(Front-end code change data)
= Beginning of Section =
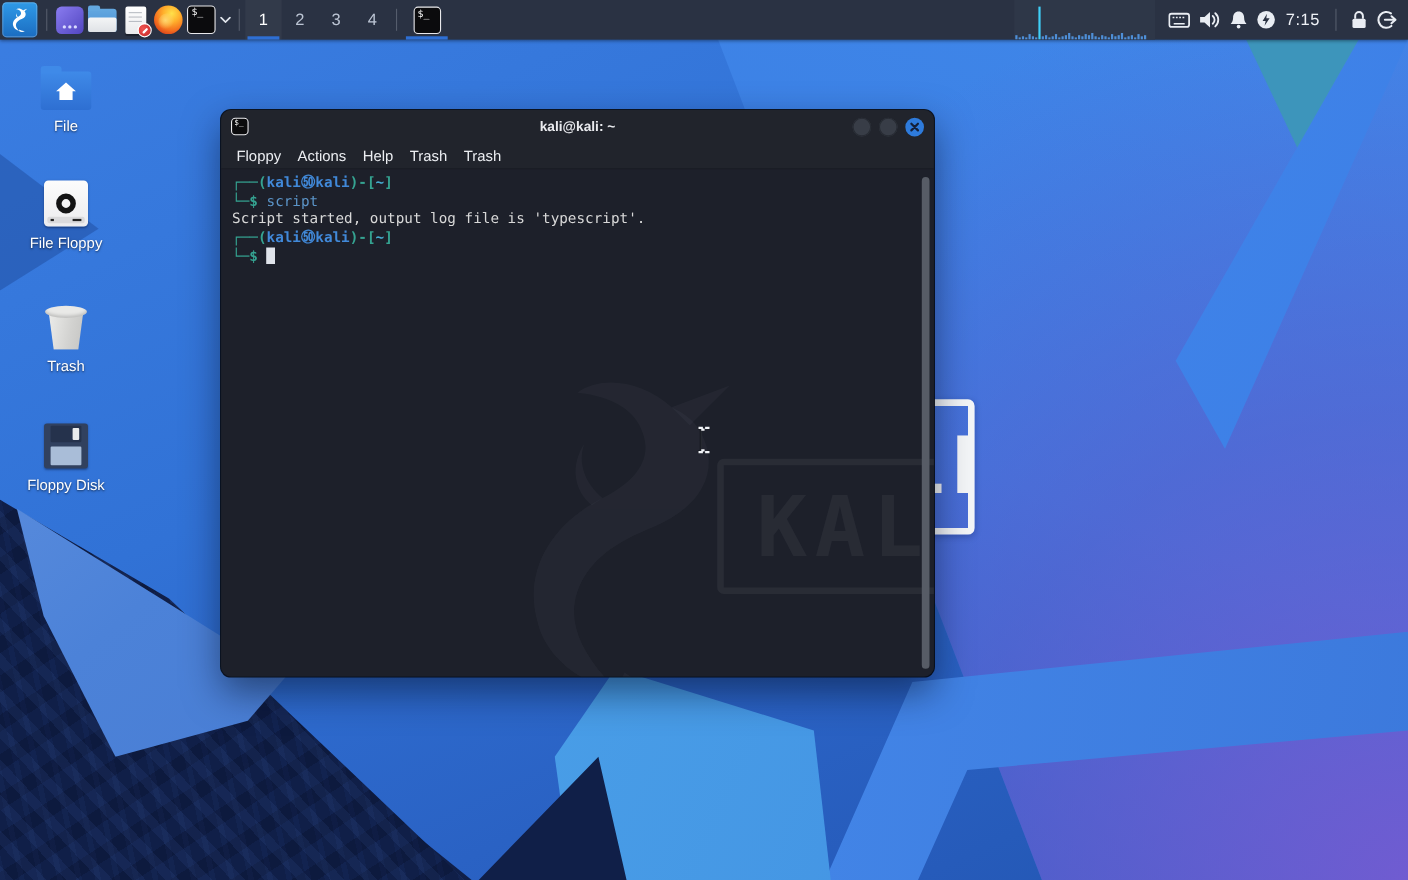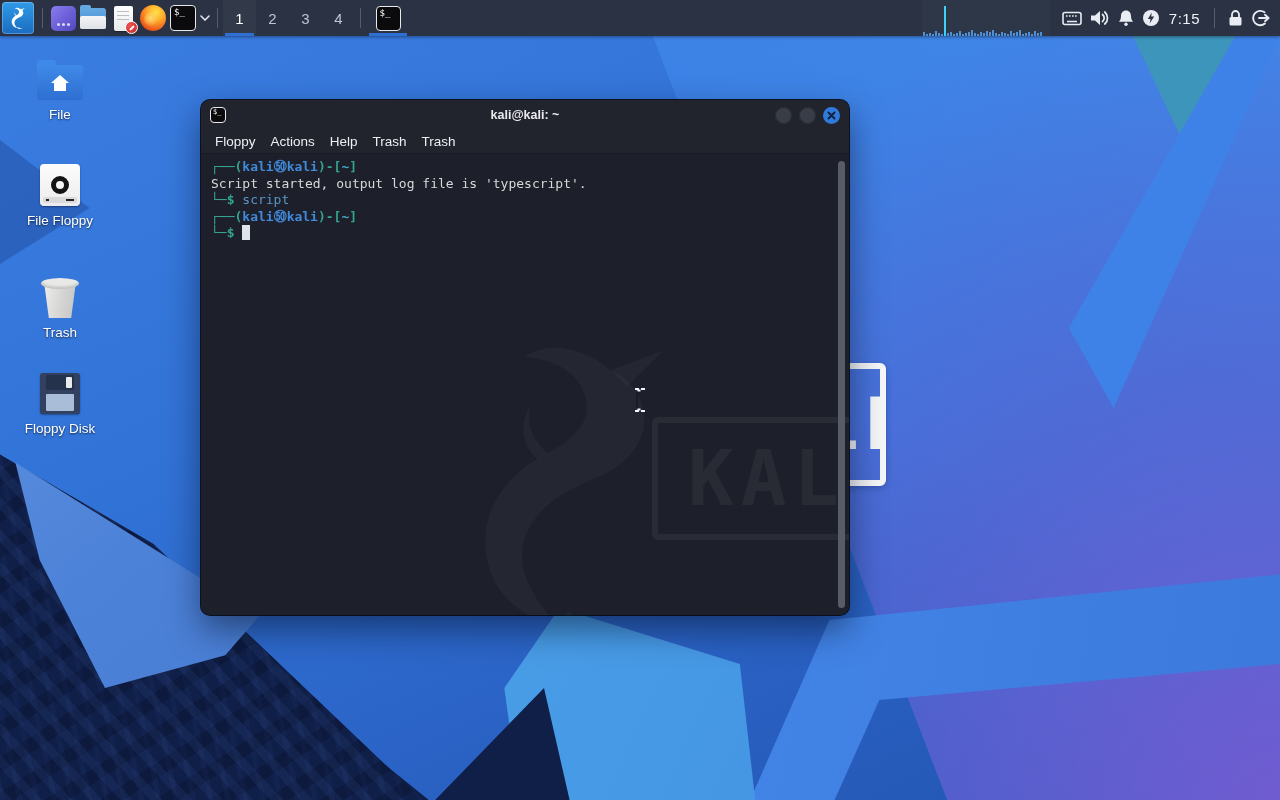"Script started, output log file" div.tline { order: before "└─$ script" -> after "└─$ script" }
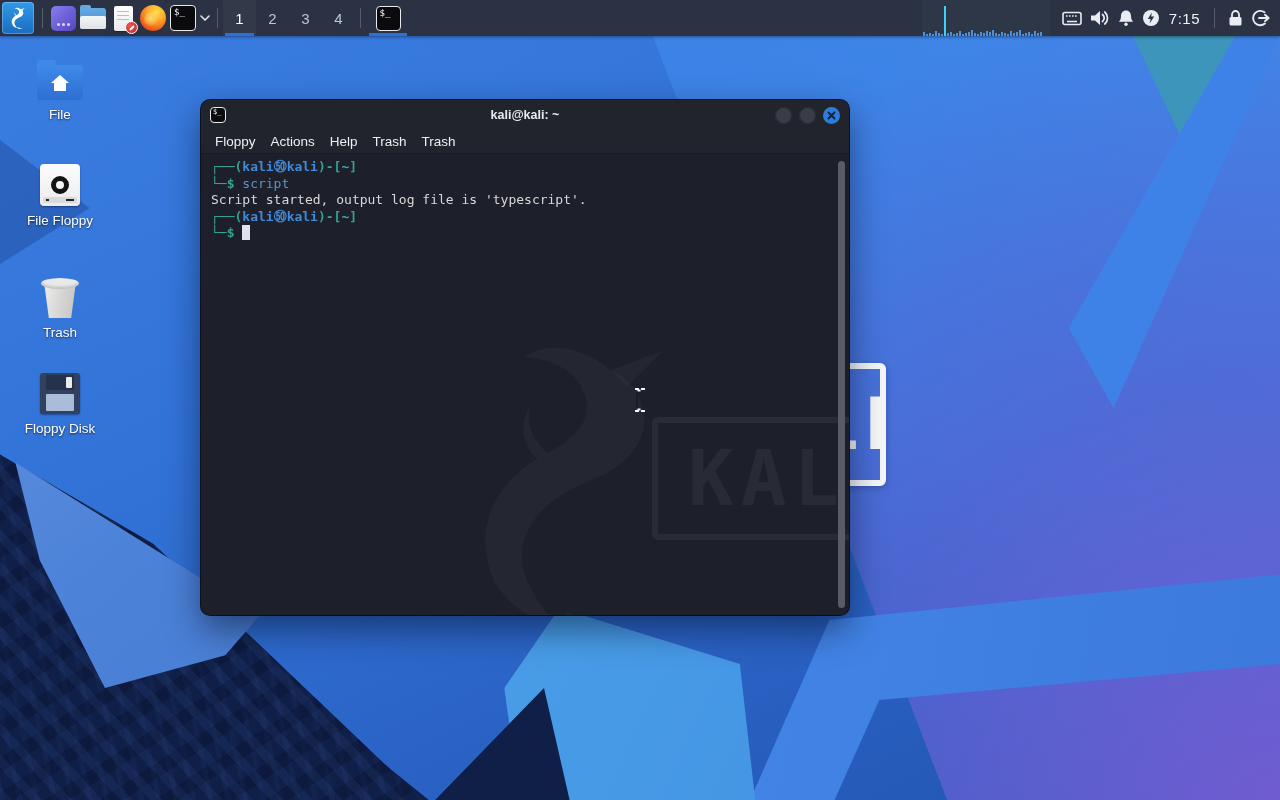"Floppy Disk" .di-floppy { top: 368px -> 380px }
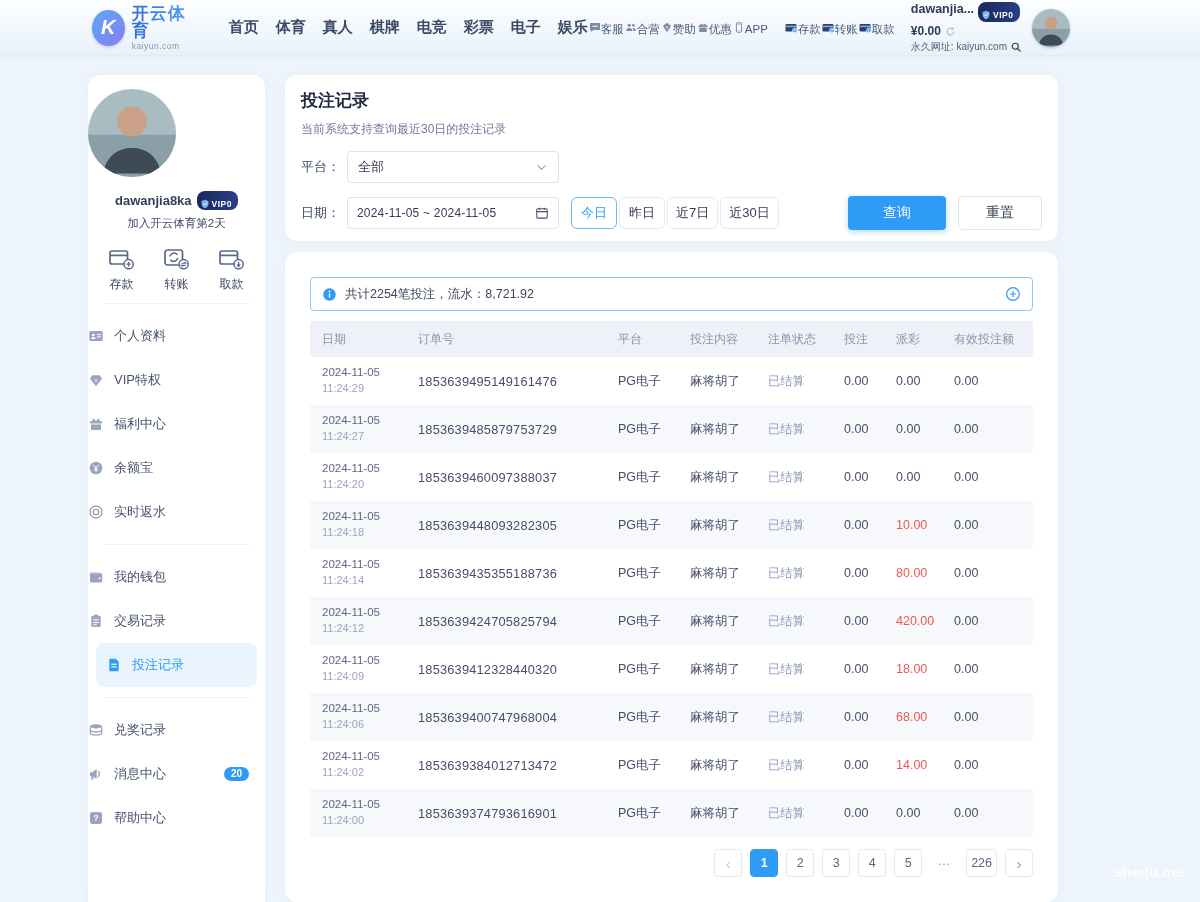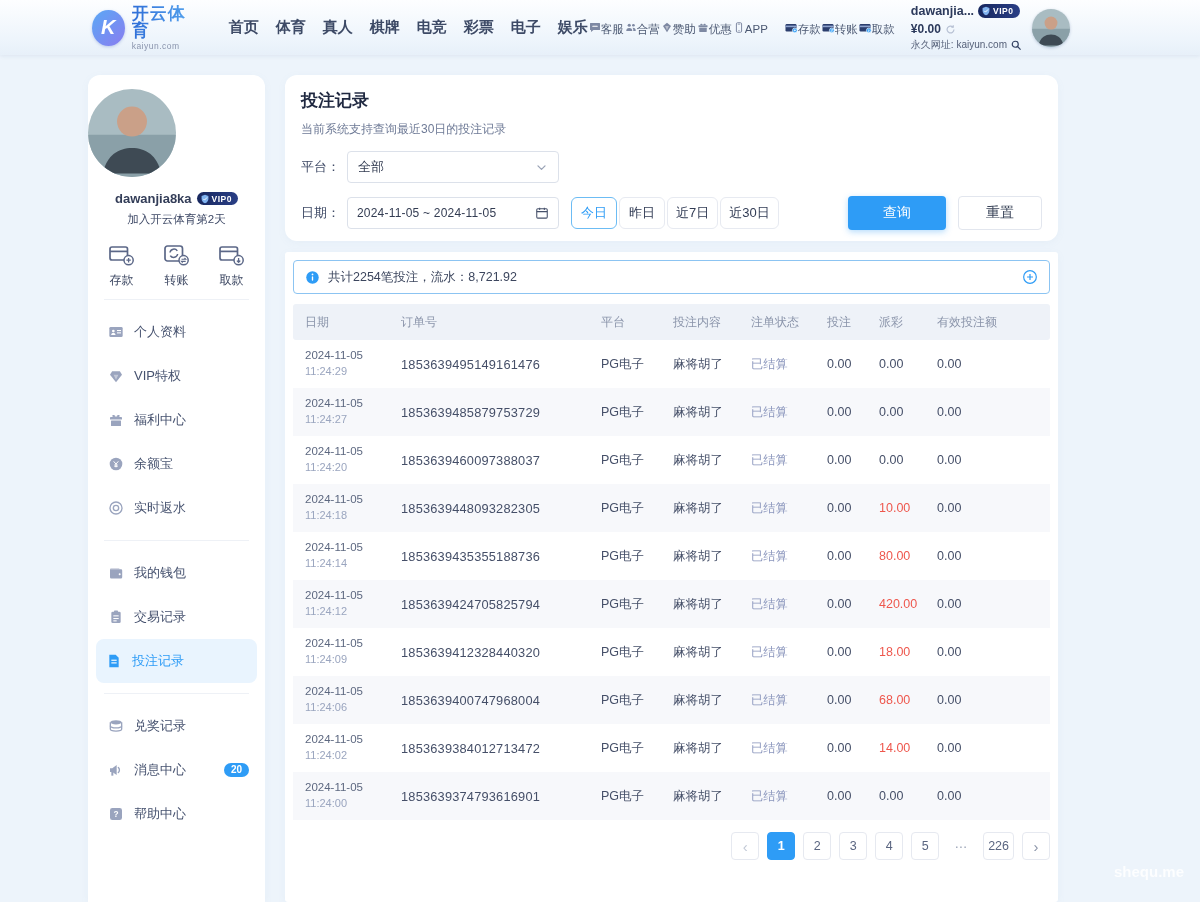"VIP0" .vip-badge { padding: 2px 6px 1px 3px -> 8px 6px 1px 3px }
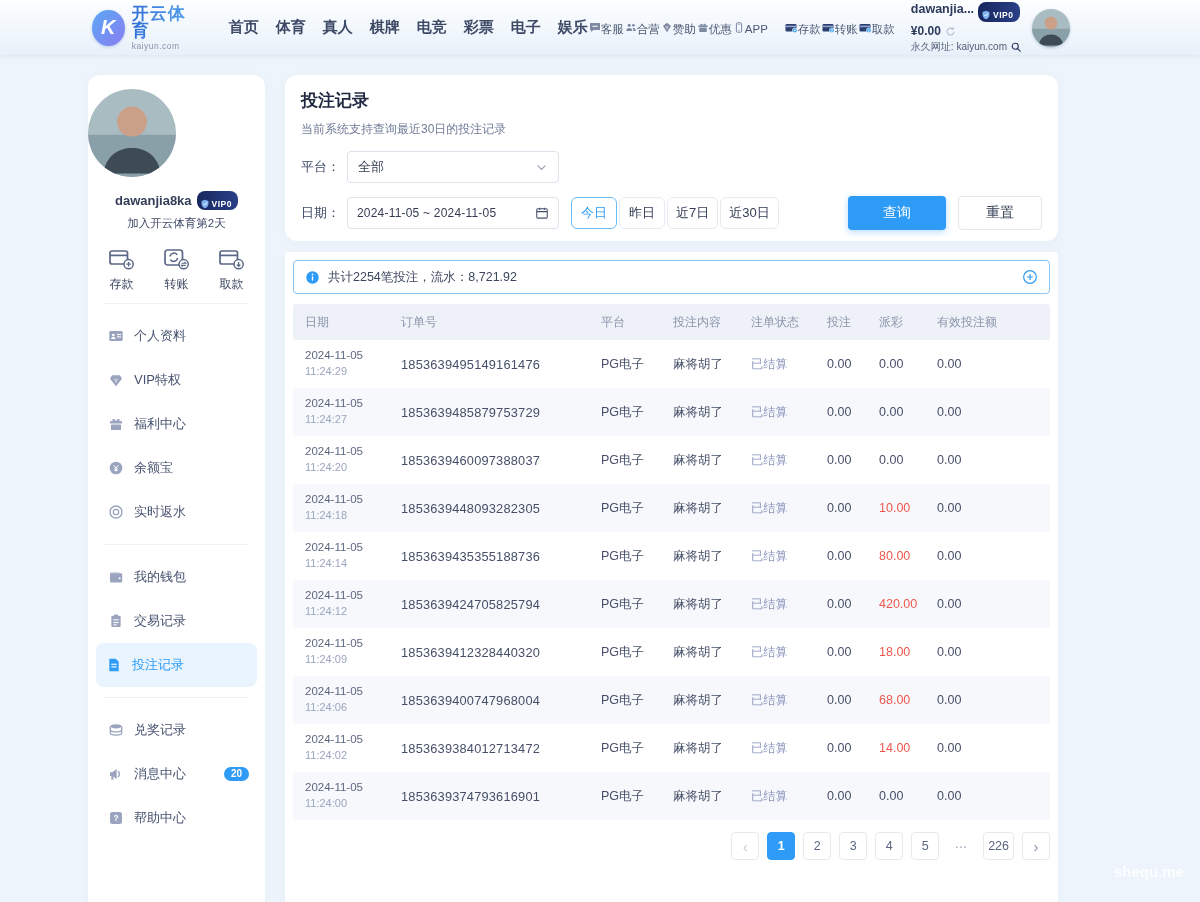"共计2254笔投注，流水：8,721.92" .table-card { border-radius: 3px -> 12px; padding: 8px -> 25px }
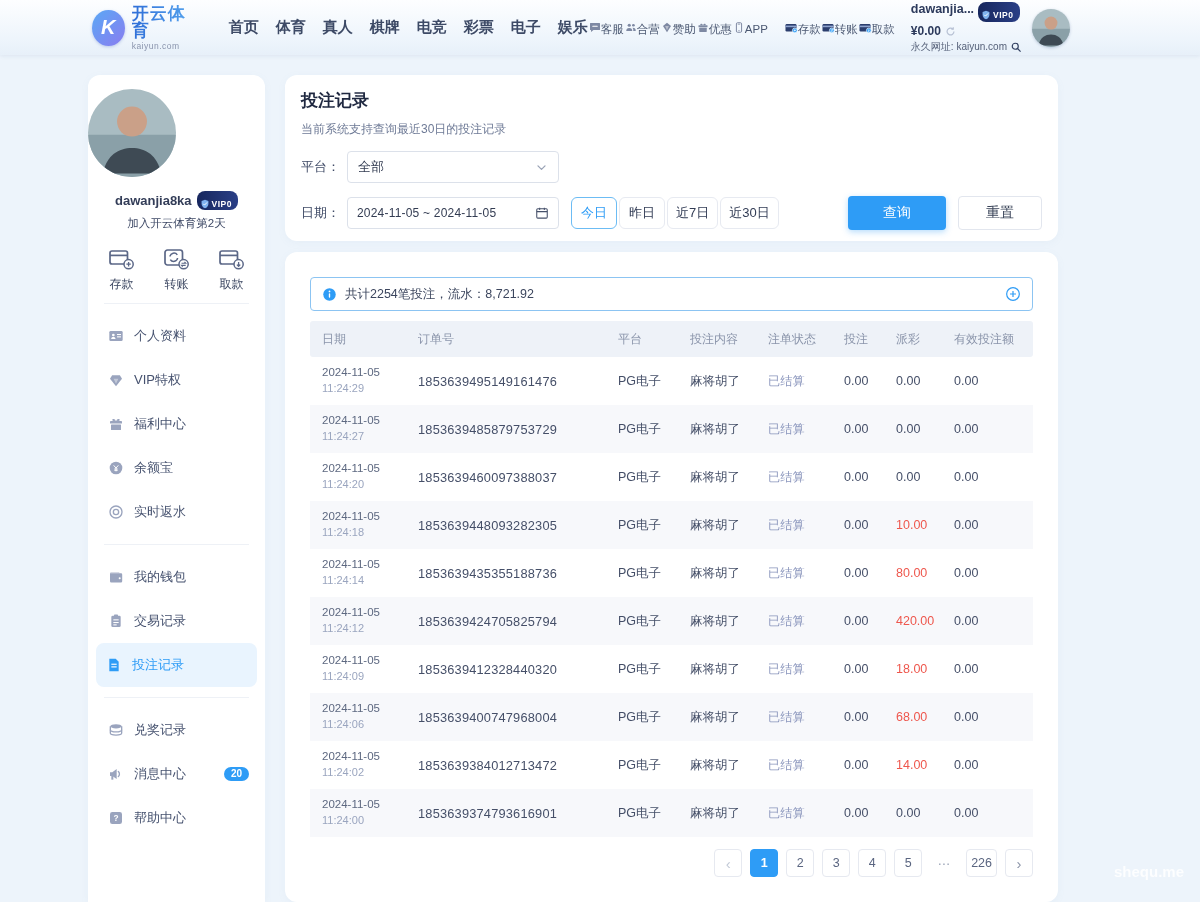"个人资料" .mitem { padding-left: 20px -> 0 }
= End of Section =
### [About this exercise]
When you copy the entries, keep every word exactly as it stands and drop any pictures.

### [Solution to this problem]
"Script started, output log file" div.tline { order: before "└─$ script" -> after "└─$ script" }
"Floppy Disk" .di-floppy { top: 368px -> 380px }
"VIP0" .vip-badge { padding: 2px 6px 1px 3px -> 8px 6px 1px 3px }
"共计2254笔投注，流水：8,721.92" .table-card { border-radius: 3px -> 12px; padding: 8px -> 25px }
"个人资料" .mitem { padding-left: 20px -> 0 }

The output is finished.